[Web page revision data]
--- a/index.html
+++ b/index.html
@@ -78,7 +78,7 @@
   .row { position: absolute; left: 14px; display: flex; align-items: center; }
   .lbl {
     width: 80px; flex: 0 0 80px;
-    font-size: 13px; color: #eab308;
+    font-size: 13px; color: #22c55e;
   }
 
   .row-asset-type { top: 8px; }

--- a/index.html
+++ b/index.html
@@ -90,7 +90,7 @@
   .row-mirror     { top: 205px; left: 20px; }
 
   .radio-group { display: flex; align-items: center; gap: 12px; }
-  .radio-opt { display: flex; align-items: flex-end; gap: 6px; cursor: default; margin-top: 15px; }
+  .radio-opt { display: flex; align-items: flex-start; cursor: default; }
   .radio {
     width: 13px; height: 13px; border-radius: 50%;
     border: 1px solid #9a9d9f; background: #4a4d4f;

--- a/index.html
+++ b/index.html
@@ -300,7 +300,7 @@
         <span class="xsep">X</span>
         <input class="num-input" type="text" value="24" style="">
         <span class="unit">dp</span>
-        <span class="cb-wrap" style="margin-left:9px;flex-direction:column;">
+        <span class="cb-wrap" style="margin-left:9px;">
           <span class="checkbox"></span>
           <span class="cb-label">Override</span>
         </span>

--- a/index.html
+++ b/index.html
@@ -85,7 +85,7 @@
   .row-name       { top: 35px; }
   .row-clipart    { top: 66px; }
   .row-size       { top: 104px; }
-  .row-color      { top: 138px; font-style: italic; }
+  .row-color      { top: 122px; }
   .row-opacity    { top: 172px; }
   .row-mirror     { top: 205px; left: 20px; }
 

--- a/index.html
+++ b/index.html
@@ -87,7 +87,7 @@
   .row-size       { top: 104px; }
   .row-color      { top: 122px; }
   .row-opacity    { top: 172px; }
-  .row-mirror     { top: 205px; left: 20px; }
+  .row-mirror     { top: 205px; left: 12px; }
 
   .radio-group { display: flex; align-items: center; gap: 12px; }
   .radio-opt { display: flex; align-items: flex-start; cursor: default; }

* * *

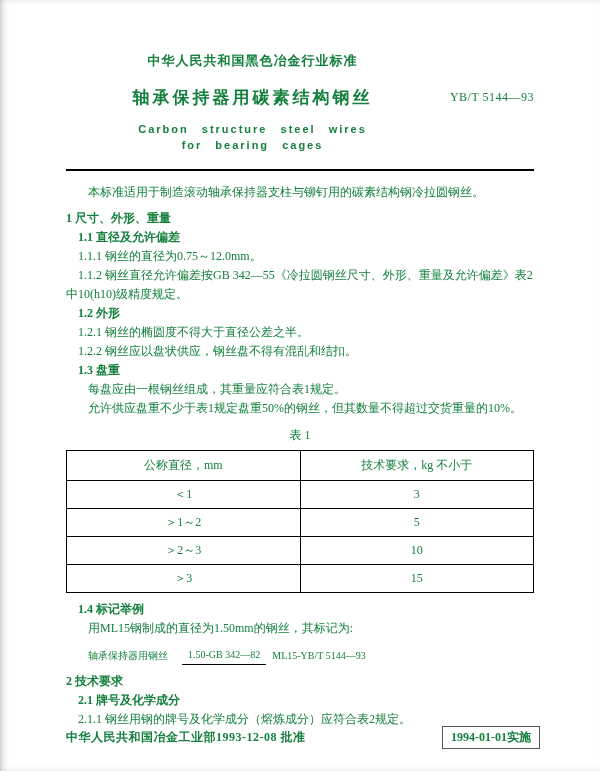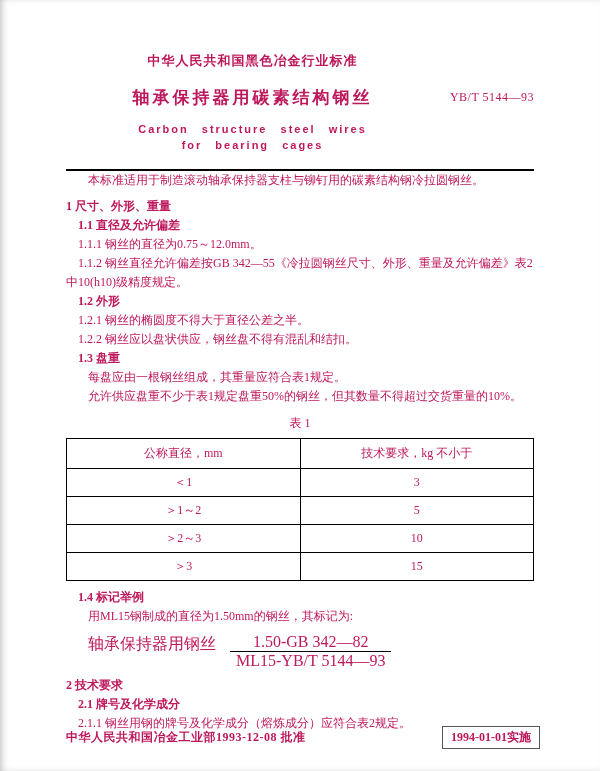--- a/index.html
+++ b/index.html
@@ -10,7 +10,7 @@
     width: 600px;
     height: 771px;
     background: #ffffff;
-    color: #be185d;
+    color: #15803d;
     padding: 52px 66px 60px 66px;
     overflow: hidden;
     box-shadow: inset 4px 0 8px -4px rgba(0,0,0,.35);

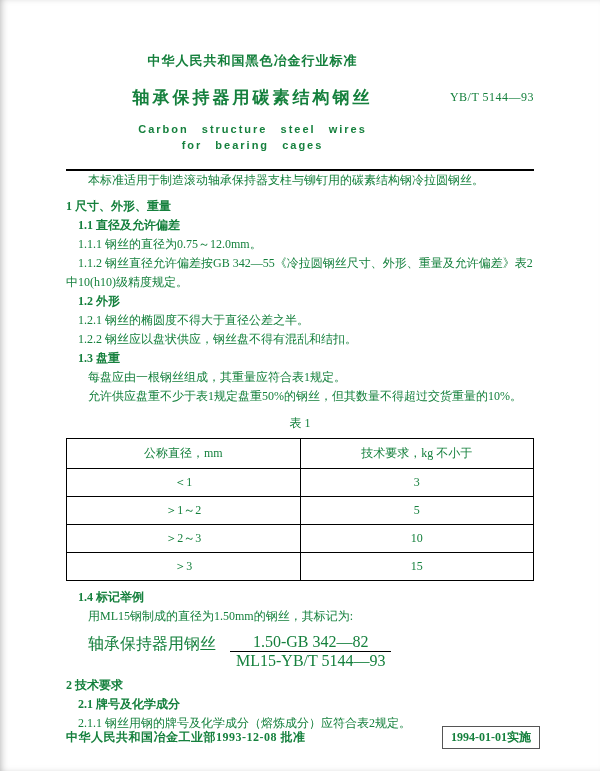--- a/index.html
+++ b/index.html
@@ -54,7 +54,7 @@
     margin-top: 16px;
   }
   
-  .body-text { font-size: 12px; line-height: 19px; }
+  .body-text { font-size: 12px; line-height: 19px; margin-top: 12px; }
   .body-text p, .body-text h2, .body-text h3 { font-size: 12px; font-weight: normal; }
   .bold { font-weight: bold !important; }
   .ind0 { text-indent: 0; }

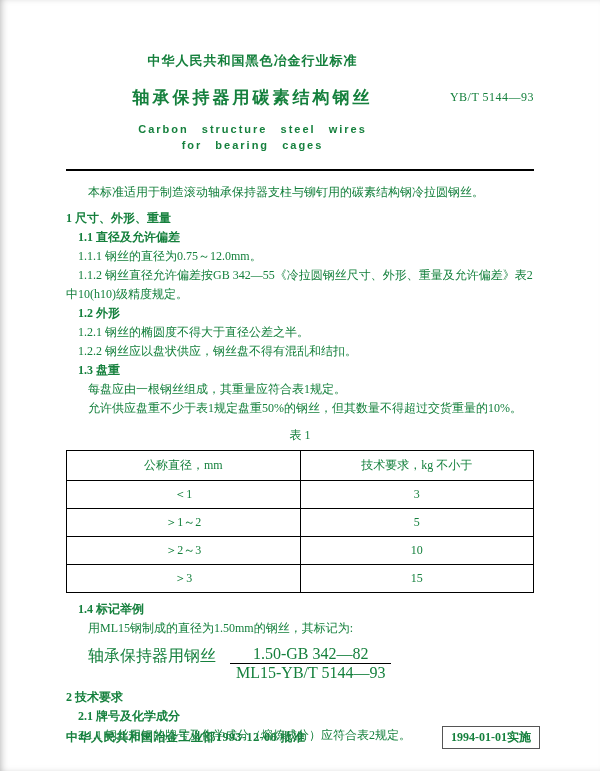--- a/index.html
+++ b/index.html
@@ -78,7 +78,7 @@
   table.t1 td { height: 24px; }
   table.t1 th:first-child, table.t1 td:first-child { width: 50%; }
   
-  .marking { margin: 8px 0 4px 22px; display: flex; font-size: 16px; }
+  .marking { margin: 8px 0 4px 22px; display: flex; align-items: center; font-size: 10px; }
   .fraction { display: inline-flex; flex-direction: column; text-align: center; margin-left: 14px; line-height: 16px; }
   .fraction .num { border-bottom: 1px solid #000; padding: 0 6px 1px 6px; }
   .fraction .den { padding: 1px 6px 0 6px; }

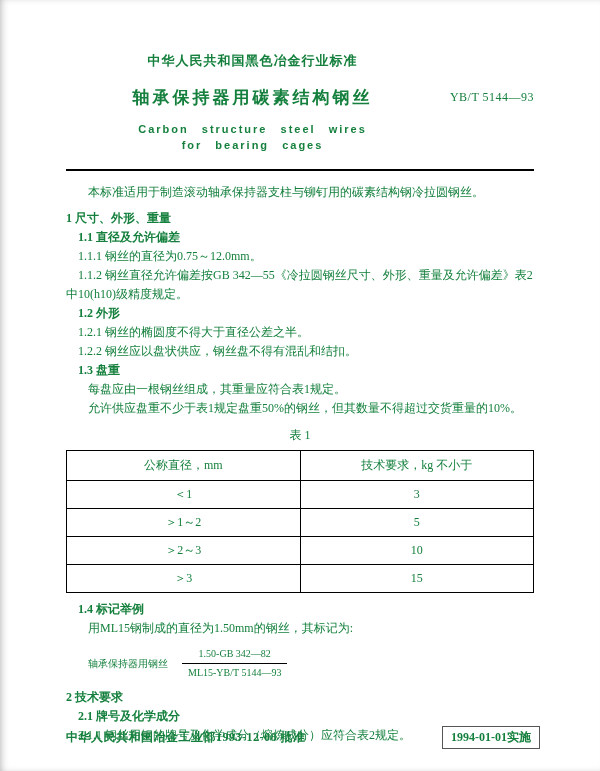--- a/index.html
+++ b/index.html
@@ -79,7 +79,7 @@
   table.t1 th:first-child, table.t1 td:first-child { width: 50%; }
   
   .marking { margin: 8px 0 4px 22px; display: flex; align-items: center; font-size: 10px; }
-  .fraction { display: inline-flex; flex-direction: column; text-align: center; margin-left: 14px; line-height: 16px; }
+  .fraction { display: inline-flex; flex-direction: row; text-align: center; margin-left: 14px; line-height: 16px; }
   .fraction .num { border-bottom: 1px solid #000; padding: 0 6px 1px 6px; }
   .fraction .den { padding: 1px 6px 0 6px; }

* [The task]:
Which of the lines above include the string "mirror"? Pick them out and copy them.

* [Solution for this problem]:
   .row-mirror     { top: 205px; left: 20px; }
   .row-mirror     { top: 205px; left: 20px; }
-  .row-mirror     { top: 205px; left: 20px; }
+  .row-mirror     { top: 205px; left: 12px; }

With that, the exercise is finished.